Syncfusion.PDF.OCR.Net.Core exception when running on Ubuntu "Exception has been thrown by the target of an invocation."

Hello,

I am trying to perform ocr a PDF Document using Syncfusion.PDF.OCR.Net.Core with ASP.net Core 5 like described under https://help.syncfusion.com/file-formats/pdf/working-with-ocr/dot-net-core#assemblies. It is working without any problems on windows, but when running on ubuntu it throws the following exception.

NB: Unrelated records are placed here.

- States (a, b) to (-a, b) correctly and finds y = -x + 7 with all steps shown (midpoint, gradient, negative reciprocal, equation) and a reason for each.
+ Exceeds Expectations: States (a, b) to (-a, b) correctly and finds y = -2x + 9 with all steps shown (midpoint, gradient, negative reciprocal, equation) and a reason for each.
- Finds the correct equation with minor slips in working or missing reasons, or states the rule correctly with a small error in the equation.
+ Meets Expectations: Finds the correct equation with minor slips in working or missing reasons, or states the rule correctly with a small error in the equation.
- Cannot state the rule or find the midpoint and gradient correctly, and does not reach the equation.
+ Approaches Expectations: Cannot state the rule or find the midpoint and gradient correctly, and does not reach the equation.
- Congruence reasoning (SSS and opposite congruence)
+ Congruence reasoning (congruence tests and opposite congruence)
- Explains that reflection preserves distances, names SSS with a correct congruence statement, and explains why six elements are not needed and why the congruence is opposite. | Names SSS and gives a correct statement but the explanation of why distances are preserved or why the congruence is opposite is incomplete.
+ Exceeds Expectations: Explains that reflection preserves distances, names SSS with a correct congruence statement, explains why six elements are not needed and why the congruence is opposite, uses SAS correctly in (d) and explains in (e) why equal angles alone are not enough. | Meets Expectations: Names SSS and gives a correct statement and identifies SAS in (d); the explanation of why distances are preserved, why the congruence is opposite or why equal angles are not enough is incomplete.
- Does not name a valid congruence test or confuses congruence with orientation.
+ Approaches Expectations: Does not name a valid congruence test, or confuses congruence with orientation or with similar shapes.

I have installed everything as described:

1. sudo apt-get update 2. sudo apt-get install libgdiplus 3. sudo apt-get install y- libopenjp2-7

And I have also set the path to Tesseract Data and Tesserarct Binaries as described in "Prerequisites for Linux". I am using Syncfusion.PDF.OCR.Net.Core 19.4.0.40.

Thats my Code:

[HttpPost("Read")]

public async Task Read([FromForm] IFormFile file)

{

//Initialize the OCR processor with tesseract binaries folder path

using (OCRProcessor processor = new OCRProcessor(GetTessBinariesPath()))

{

//Load a PDF document

//FileStream stream = new FileStream(@"Input.pdf", FileMode.Open);

PdfLoadedDocument document = new PdfLoadedDocument(file.OpenReadStream());

//Set OCR language

processor.Settings.Language = "eng+deu";

//Perform OCR with input document and tessdata (Language packs)

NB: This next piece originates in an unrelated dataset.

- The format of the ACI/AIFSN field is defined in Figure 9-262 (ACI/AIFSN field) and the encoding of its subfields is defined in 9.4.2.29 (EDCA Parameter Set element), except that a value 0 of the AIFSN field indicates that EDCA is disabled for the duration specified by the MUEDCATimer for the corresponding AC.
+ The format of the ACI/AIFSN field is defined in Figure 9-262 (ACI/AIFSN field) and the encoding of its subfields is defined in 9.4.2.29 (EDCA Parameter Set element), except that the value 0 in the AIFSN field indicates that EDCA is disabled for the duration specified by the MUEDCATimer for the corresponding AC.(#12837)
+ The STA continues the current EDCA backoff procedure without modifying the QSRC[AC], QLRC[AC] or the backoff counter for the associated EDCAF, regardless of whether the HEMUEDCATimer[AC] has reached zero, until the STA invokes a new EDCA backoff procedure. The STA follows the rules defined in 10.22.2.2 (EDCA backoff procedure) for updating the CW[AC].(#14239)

processor.PerformOCR(document, GetTessDataPath());//@"tessdata\");

MemoryStream stream = new MemoryStream();

//Save the document into stream.

document.Save(stream);

//If the position is not set to '0' then the PDF will be empty.

stream.Position = 0;

//Close the document.

document.Close(true);

//Defining the ContentType for pdf file.

string contentType = "application/pdf";

//Define the file name.

string fileName = "Output.pdf";

//Creates a FileContentResult object by using the file contents, content type, and file name.

return File(stream, contentType, fileName);

}

}

private string GetTessBinariesPath()

{

if (RuntimeInformation.IsOSPlatform(OSPlatform.OSX))

{

//return "TesseractBinaries\\Mac";

return Path.Combine(_hostingEnvironment.ContentRootPath, "TesseractBinaries", "Mac");

}

else if (RuntimeInformation.IsOSPlatform(OSPlatform.Windows))

{

return Path.Combine(_hostingEnvironment.ContentRootPath, "TesseractBinaries", "Windows");

//return "TesseractBinaries\\Windows";

}

else if (RuntimeInformation.IsOSPlatform(OSPlatform.Linux))

{

return Path.Combine(_hostingEnvironment.ContentRootPath, "TesseractBinaries", "Linux");

//return "TesseractBinaries\\Linux";

}

return "";

}

private string GetTessDataPath()

{

return Path.Combine(_hostingEnvironment.ContentRootPath, "tessdata");

}

And thats the exception:

Exception has been thrown by the target of an invocation.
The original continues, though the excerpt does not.